### TASK REQUIREMENTS
What you produce should be every line from the data that includes "License".

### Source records

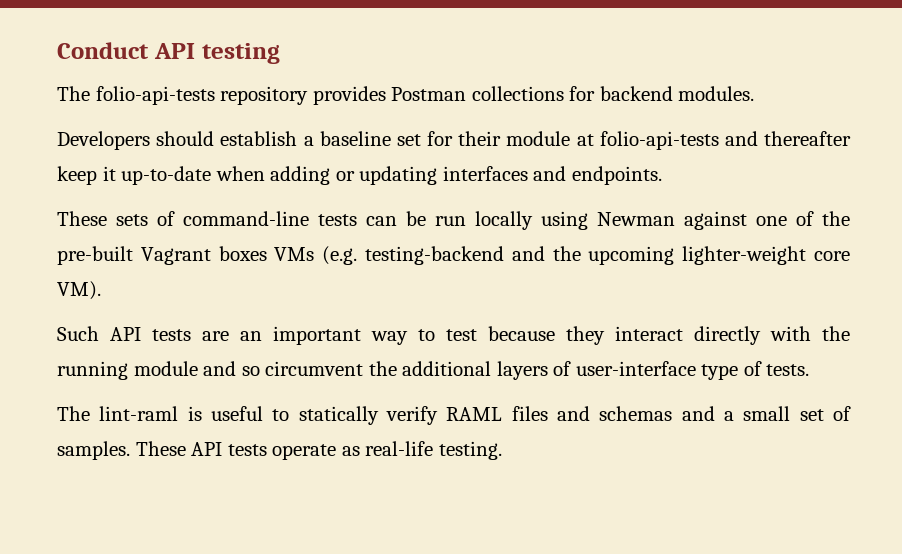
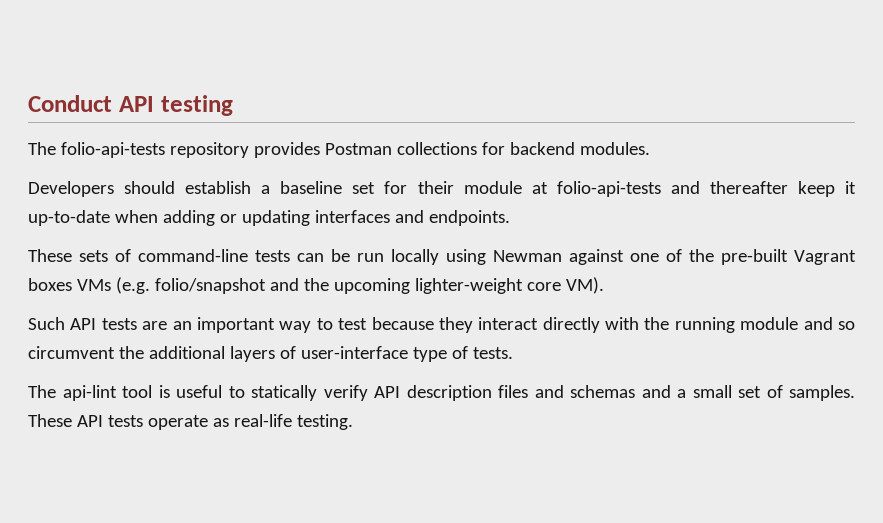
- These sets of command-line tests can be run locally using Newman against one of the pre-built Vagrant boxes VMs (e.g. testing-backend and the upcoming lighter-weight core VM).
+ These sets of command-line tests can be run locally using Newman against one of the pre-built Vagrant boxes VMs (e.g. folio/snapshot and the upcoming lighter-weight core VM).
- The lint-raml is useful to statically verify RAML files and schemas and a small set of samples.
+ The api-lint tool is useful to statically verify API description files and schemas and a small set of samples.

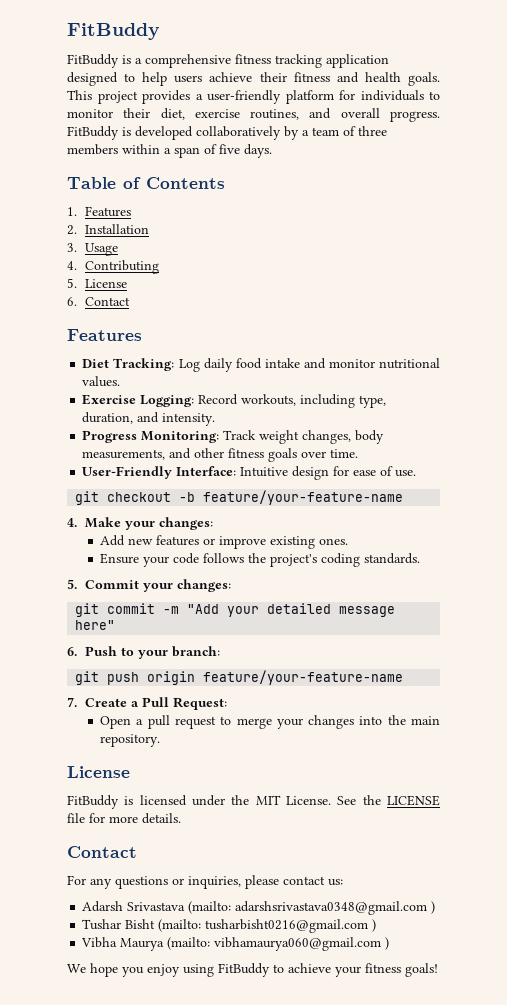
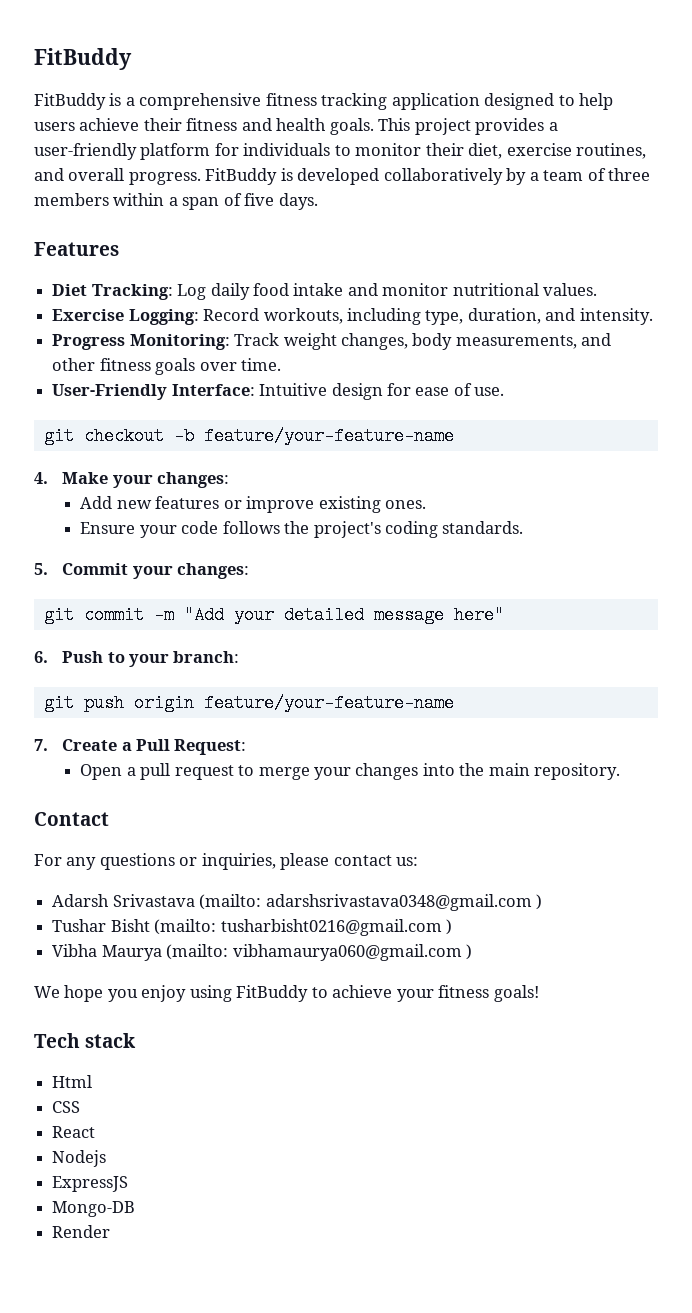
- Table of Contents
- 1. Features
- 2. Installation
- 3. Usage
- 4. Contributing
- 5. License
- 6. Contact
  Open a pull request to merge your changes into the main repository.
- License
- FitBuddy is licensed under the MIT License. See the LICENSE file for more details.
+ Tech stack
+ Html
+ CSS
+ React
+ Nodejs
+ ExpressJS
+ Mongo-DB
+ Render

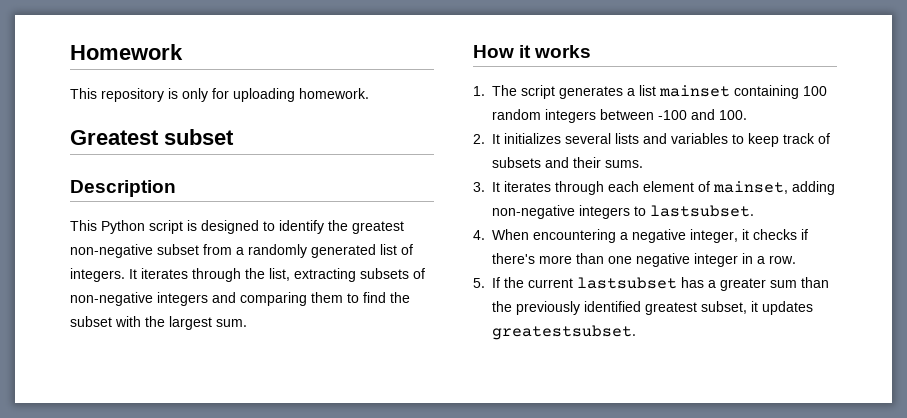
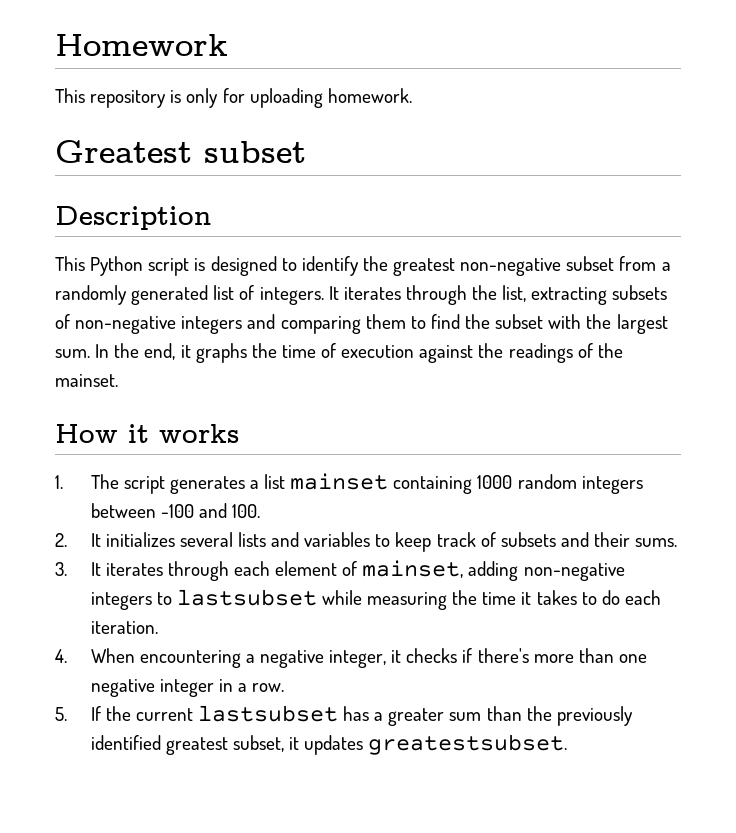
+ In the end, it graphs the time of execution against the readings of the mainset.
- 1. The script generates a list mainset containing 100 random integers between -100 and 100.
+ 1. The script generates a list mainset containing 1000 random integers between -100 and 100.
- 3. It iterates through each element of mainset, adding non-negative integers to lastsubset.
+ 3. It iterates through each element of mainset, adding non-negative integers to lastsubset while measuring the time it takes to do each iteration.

### OUTPUT OF THE EXERCISE
- 5. License
- License
- FitBuddy is licensed under the MIT License. See the LICENSE file for more details.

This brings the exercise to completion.